Whether it’s brushing your teeth or making a sandwich, every daily activity is made up of a sequence of small movements and actions that we essentially perform on autopilot. But it can take time and effort to learn a new one of these sequential motor skills, such as a new sport or musical instrument.
Young people often pick up these new skills pretty quickly, but as we get older it’s harder to do and takes longer. So for the new study, the EPFL team investigated a potential way to help older adults learn new sequential motor skills faster and more effectively.
They experimented with a technique called anodal transcranial direct current stimulation (atDCS), which applies a gentle electric current to stimulate specific regions of the brain. Past research has shown this technique can be useful in helping people boost their math skills, memory and learning. One study in particular was able to restore working memory in 70-year-old subjects to the level of a healthy 20-year-old.

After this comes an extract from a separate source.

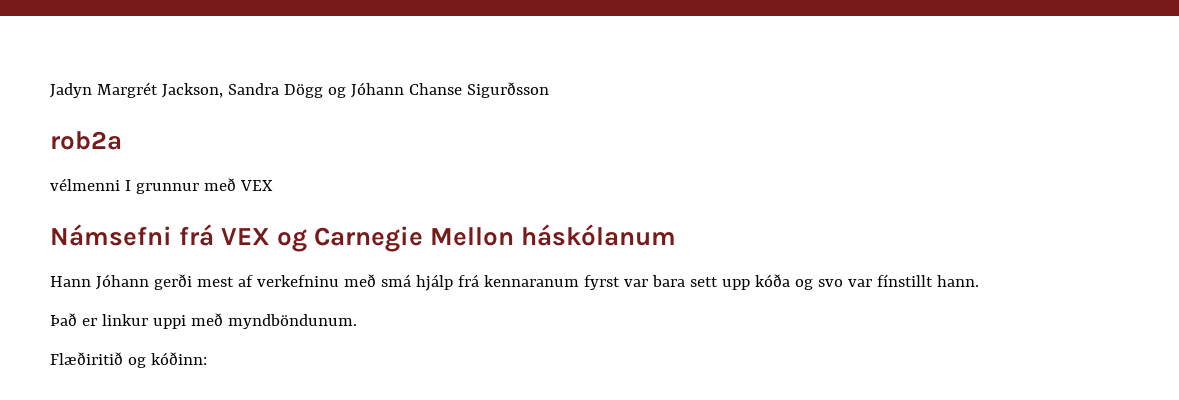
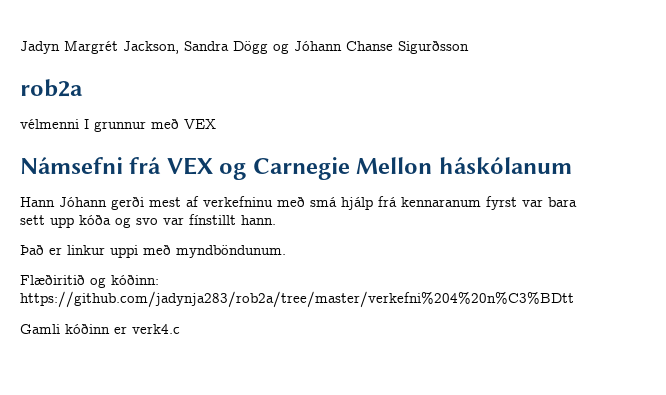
(207, 358) none -> [20,291,574,308] [20,324,180,334] https://github.com/jadynja283/rob2a/tree/master/verkefni%204%20n%C3%BDtt // Gamli kóðinn er verk4.c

The new study was in a similar vein. The team trained and tested groups of younger and older adults on what’s called a finger-tapping task, which requires them to type out a sequence of numbers as fast as possible. The task tests a participant’s dexterity and can easily show their improvement over time, in the tradeoff between speed and accuracy.
As expected, the younger group learned the task faster than the older adults. They did so by prioritizing accuracy in their first training session, then improving speed in later sessions. This, the team says, allowed them to form efficient “motor chunks,” which are motor actions that the brain groups together to reduce the mental load of the task and speed up learning.
“Motor chunks emerge reliably when young adults train on the finger-tapping task, but previous studies show either lacking or deficient motor chunks in older adults,” said Pablo Maceira-Elvira, first author of the study. “While young adults show sharp performance increases early in training and improve overnight, older adults improve at a more moderate pace and even worsen overnight.”
However, when the team applied atDCS to the older participants, they noticed a marked improvement in their learning. The group’s accuracy improved faster and earlier in the training, in a way that resembled the younger group.
“Stimulation accelerated the shift in the speed-accuracy tradeoff and enabled an earlier emergence of efficient motor chunks, with 50% of older adults generating these structures during the first training session,” said Maceira-Elvira. “The study suggests that atDCS can at least partially restore motor skill acquisition in individuals with diminished learning mechanisms, by facilitating the storage of task-relevant information, quickly reducing mental load and allowing the optimization of the mechanical execution of the sequence.”
This could open up atDCS as a non-invasive way to help improve mental function that’s declining due to aging or disorders like stroke.
The research was published in the journal Science Advances.